Each line below with the string "status" should be copied.

^^^^

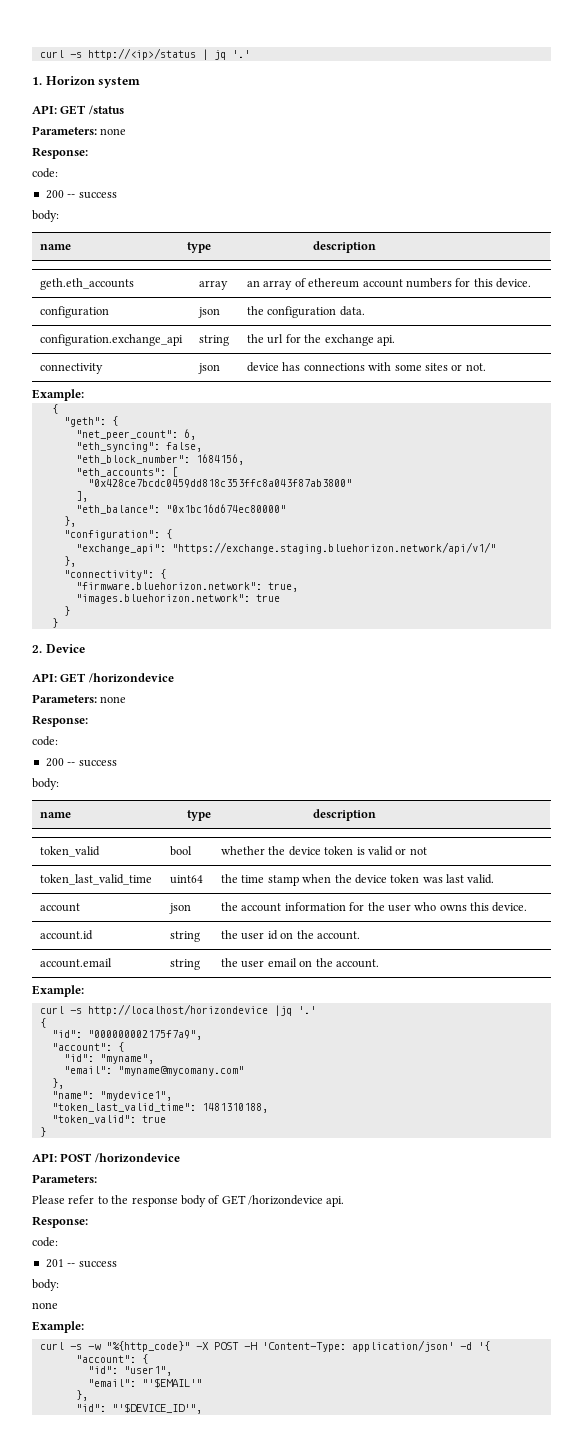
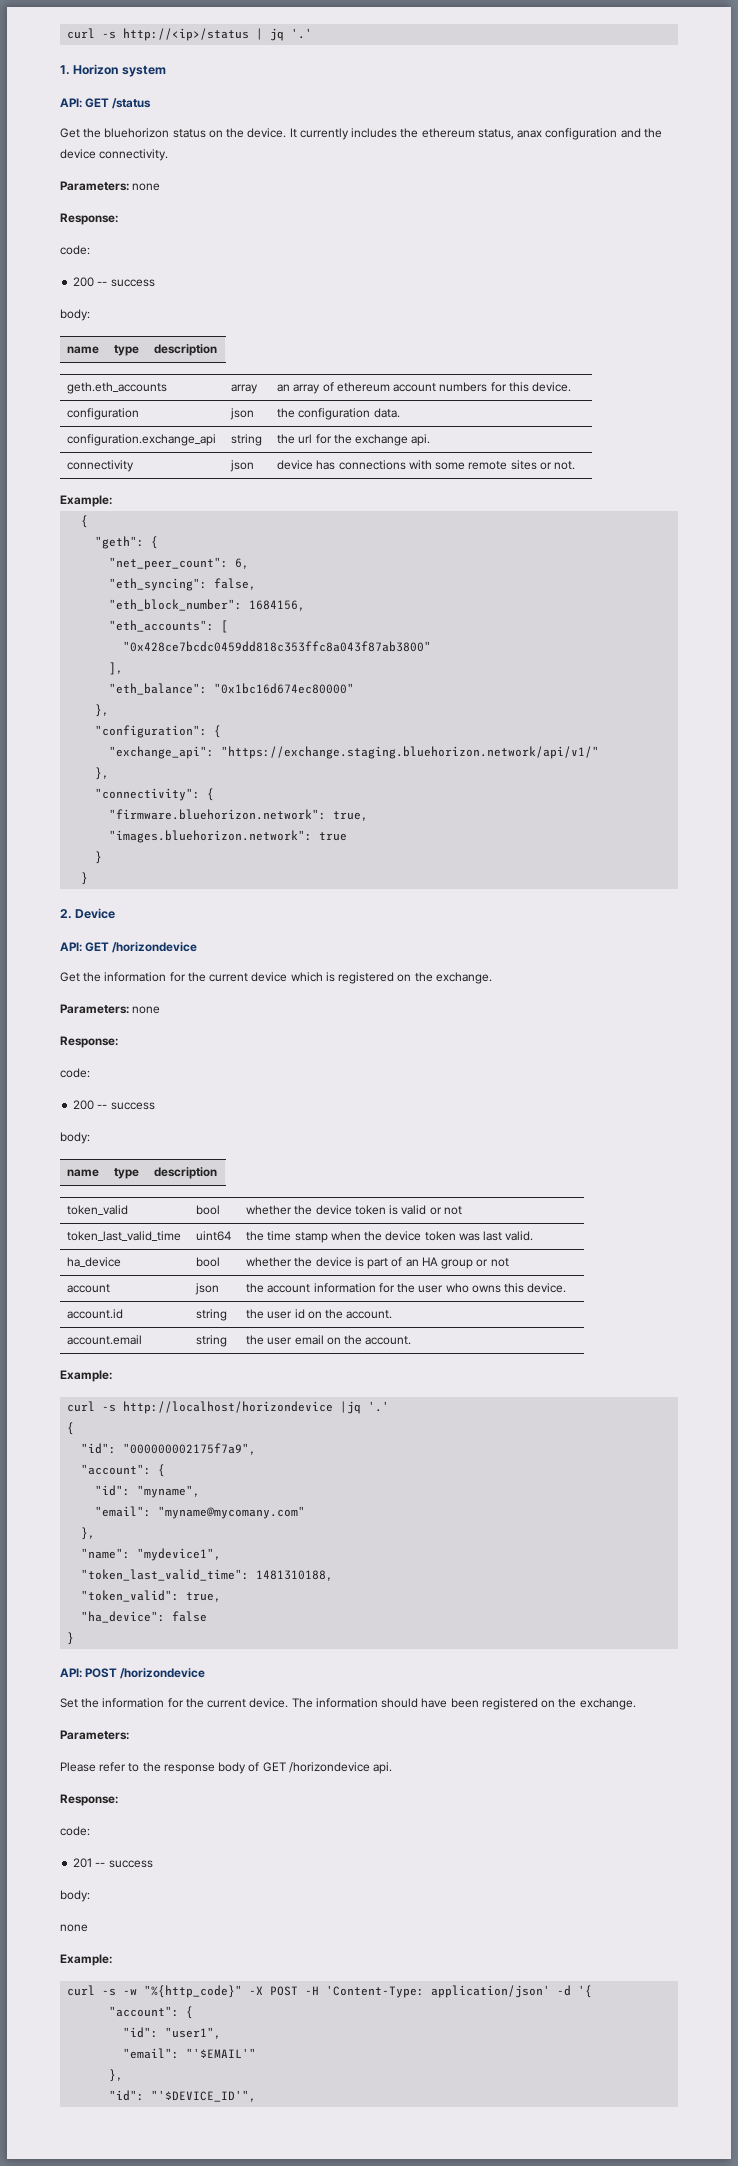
+ Get the bluehorizon status on the device. It currently includes the ethereum status, anax configuration and the device connectivity.
- connectivity | json | device has connections with some sites or not.
+ connectivity | json | device has connections with some remote sites or not.
+ Get the information for the current device which is registered on the exchange.
+ ha_device | bool | whether the device is part of an HA group or not
- "token_valid": true
+ "token_valid": true,
+ "ha_device": false
+ Set the information for the current device. The information should have been registered on the exchange.

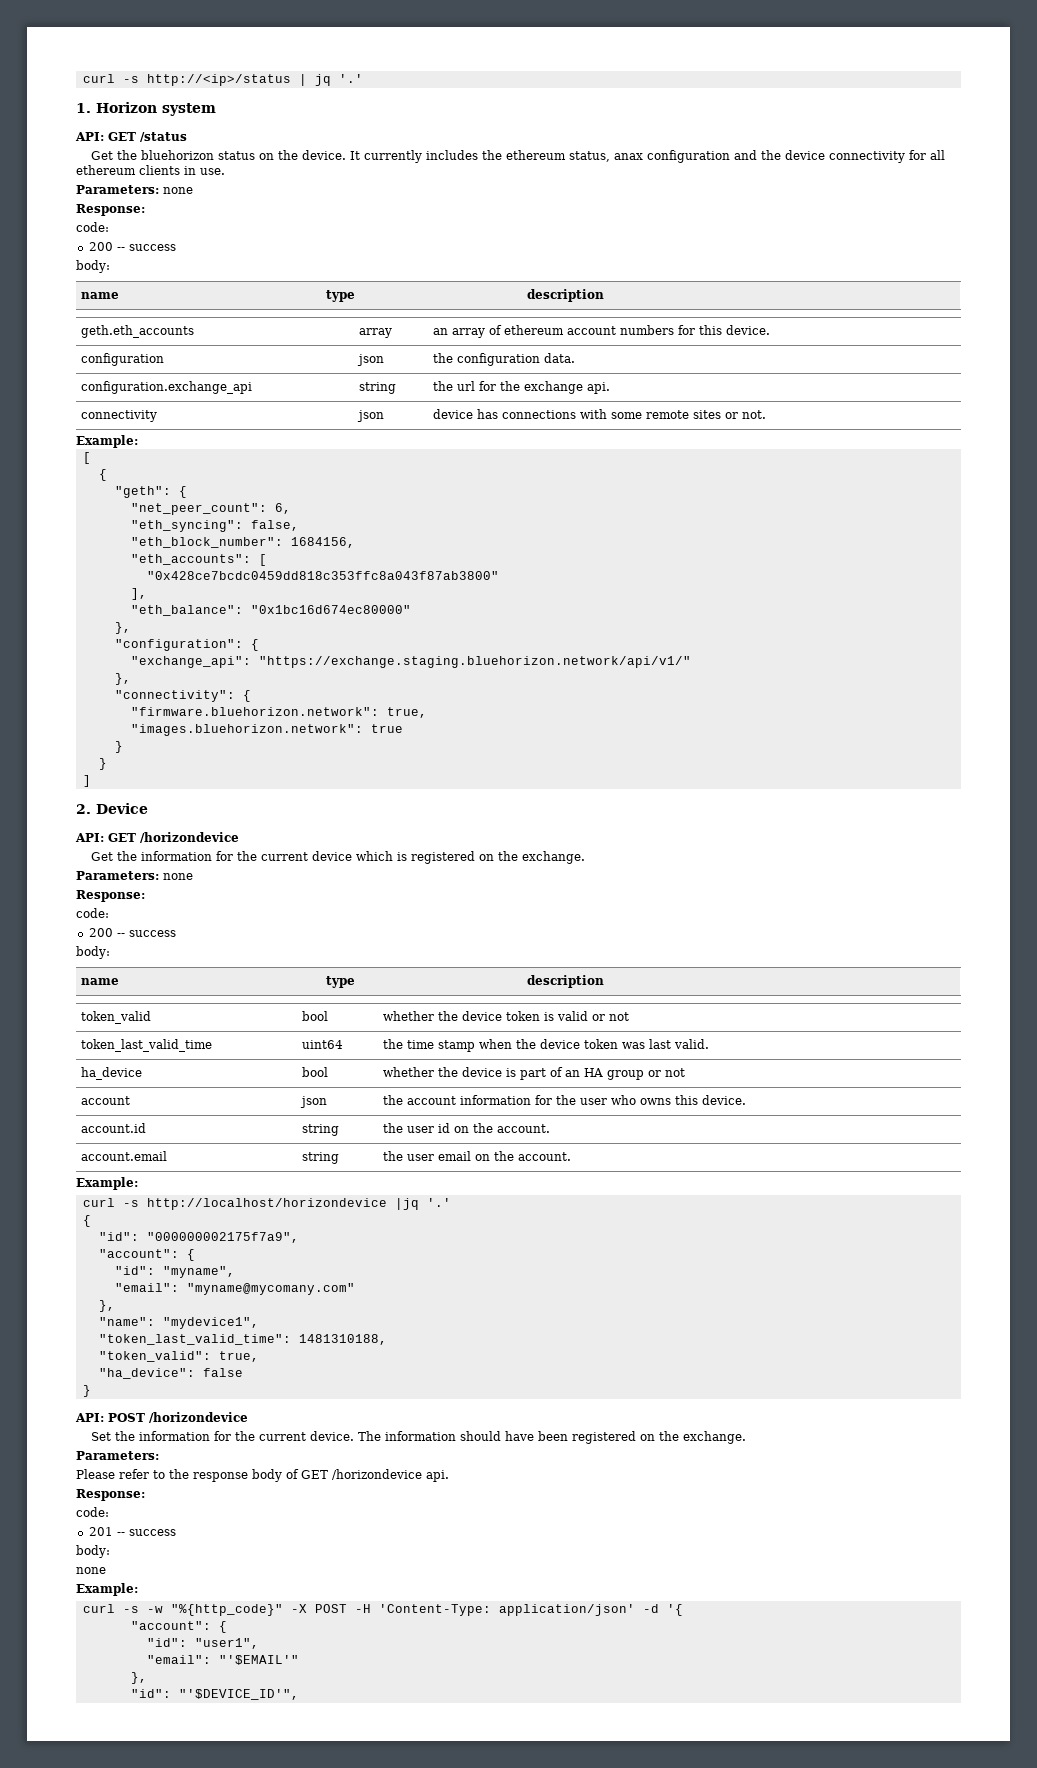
- It currently includes the ethereum status, anax configuration and the device connectivity.
+ It currently includes the ethereum status, anax configuration and the device connectivity for all ethereum clients in use.
  connectivity | json | device has connections with some remote sites or not.
  Example:
+ [
+ ]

^^^^

▶ Your solution
+ Get the bluehorizon status on the device. It currently includes the ethereum status, anax configuration and the device connectivity.
- It currently includes the ethereum status, anax configuration and the device connectivity.
+ It currently includes the ethereum status, anax configuration and the device connectivity for all ethereum clients in use.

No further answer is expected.